Sys Maintenance: Troubleshooting Health & Wellness

Document created by RSA Information Design and Development on Mar 22, 2017Last modified by RSA Information Design and Development on Aug 1, 2017
Version 8Show Document
  • View in full screen mode
  

Issues Common to All Hosts and Services 

You may see the wrong statistics in the Health & Wellness interface if:

  • Some or all the hosts and services are not provisioned and enabled correctly.
  • You have a mixed-version deployment (that is, hosts updated to different Security Analytics versions).
  •  Supporting services are not running.

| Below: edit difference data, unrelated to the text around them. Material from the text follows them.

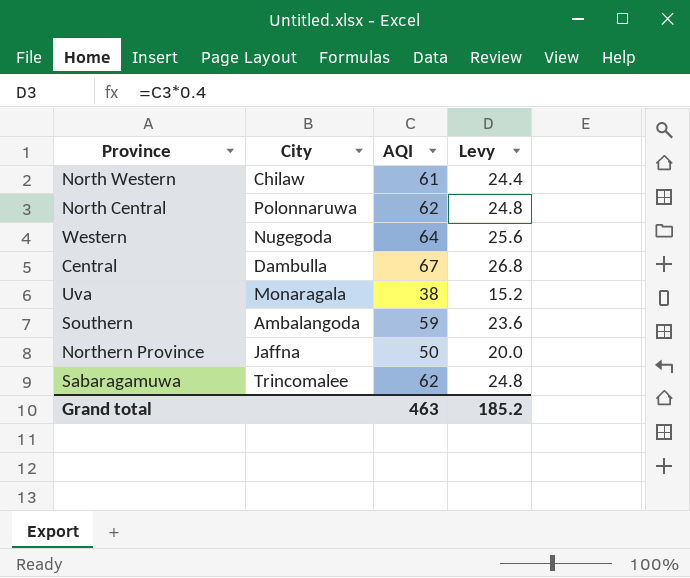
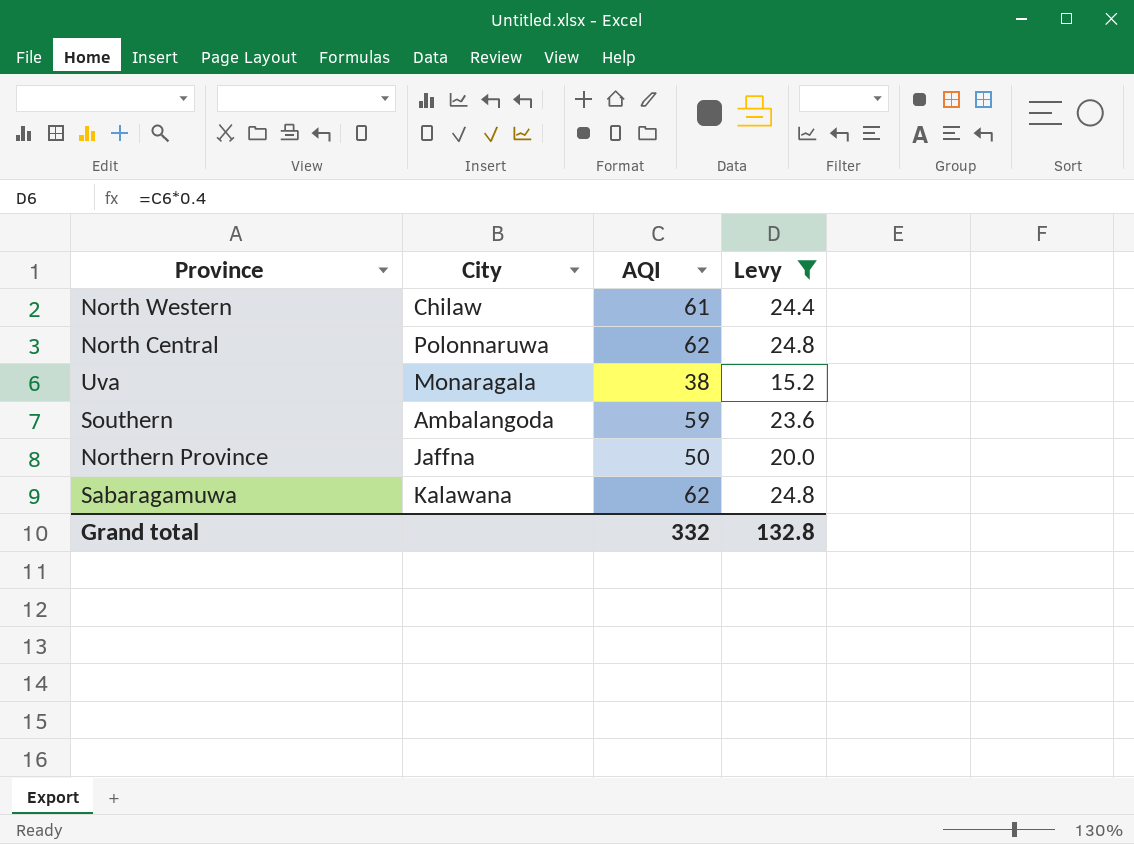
filter: none -> Levy <= 24.8
Sabaragamuwa | City: Trincomalee -> Kalawana
Grand total | AQI: 463 -> 332
Grand total | Levy: 185.2 -> 132.8

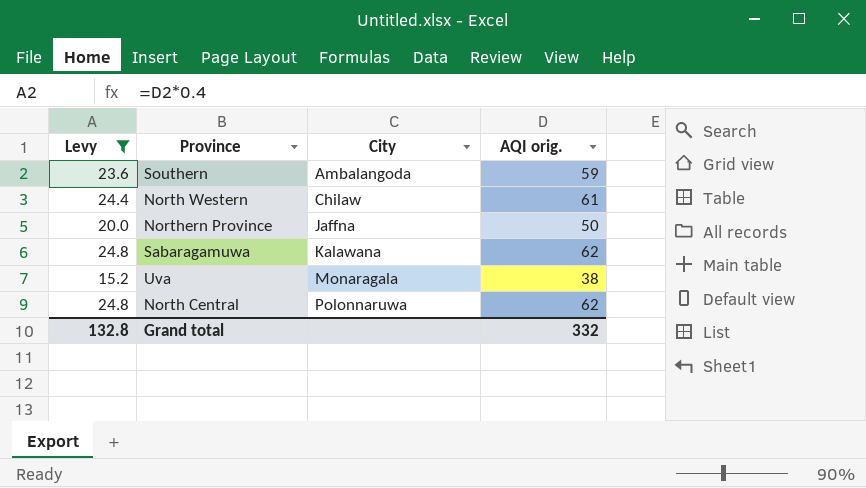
row order: none -> City ascending
column Levy | position: 4 -> 1
column name: AQI -> AQI orig.

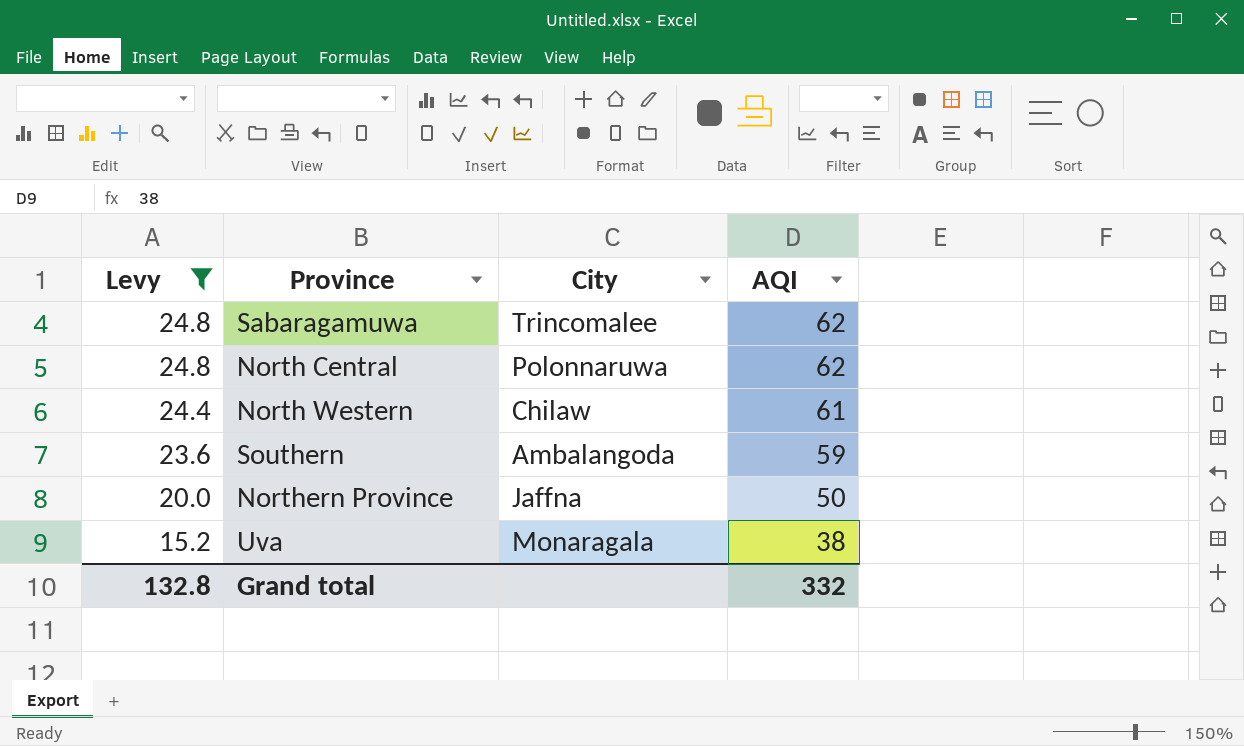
row order: City ascending -> Levy descending
column name: AQI orig. -> AQI
Sabaragamuwa | City: Kalawana -> Trincomalee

Issues Identified by Messages in the Interface or Log Files

This section provides troubleshooting information for issues identified by messages Security Analytics displays in the Health & Wellness Interface or includes in the Health & Wellness log files. 

                 
Message

User Interface:  Cannot connect to System Management Service
System Management Service (SMS) logs:
Caught an exception during connection recovery!
java.io.IOException
at com.rabbitmq.client.impl.AMQChannel.wrap(AMQChannel.java:106)
at com.rabbitmq.client.impl.AMQChannel.wrap(AMQChannel.java:102)
at com.rabbitmq.client.impl.AMQConnection.start(AMQConnection.java:346)
at com.rabbitmq.client.impl.recovery.
RecoveryAwareAMQConnectionFactory.
newConnection(RecoveryAwareAMQConnectionFactory.java:36)
at com.rabbitmq.client.impl.recovery.AutorecoveringConnection.
recoverConnection(AutorecoveringConnection.java:388)
at com.rabbitmq.client.impl.recovery.AutorecoveringConnection.
beginAutomaticRecovery(AutorecoveringConnection.java:360)
at com.rabbitmq.client.impl.recovery.AutorecoveringConnection.
access$000(AutorecoveringConnection.java:48)
at com.rabbitmq.client.impl.recovery.AutorecoveringConnection$1.
shutdownCompleted(AutorecoveringConnection.java:345)
at com.rabbitmq.client.impl.ShutdownNotifierComponent.
notifyListeners(ShutdownNotifierComponent.java:75)
at com.rabbitmq.client.impl.AMQConnection$MainLoop.run(AMQConnection.java:572)
at java.lang.Thread.run(Thread.java:745)
Caused by: com.rabbitmq.client.ShutdownSignalException: connection error
at com.rabbitmq.utility.ValueOrException.getValue(ValueOrException.java:67)
at com.rabbitmq.utility.BlockingValueOrException.
uninterruptibleGetValue(BlockingValueOrException.java:33)
at com.rabbitmq.client.impl.AMQChannel$BlockingRpcContinuation.
getReply(AMQChannel.java:343)
at com.rabbitmq.client.impl.AMQConnection.start(AMQConnection.java:292)
... 8 more
Caused by: java.net.SocketException: Connection reset
at java.net.SocketInputStream.read(SocketInputStream.java:189)
at java.net.SocketInputStream.read(SocketInputStream.java:121)
at java.io.BufferedInputStream.fill(BufferedInputStream.java:246)
at java.io.BufferedInputStream.read(BufferedInputStream.java:265)
at java.io.DataInputStream.readUnsignedByte(DataInputStream.java:288)
at com.rabbitmq.client.impl.Frame.readFrom(Frame.java:95)
at com.rabbitmq.client.impl.SocketFrameHandler.readFrame(SocketFrameHandler.java:139)
at com.rabbitmq.client.impl.AMQConnection$MainLoop.run(AMQConnection.java:532)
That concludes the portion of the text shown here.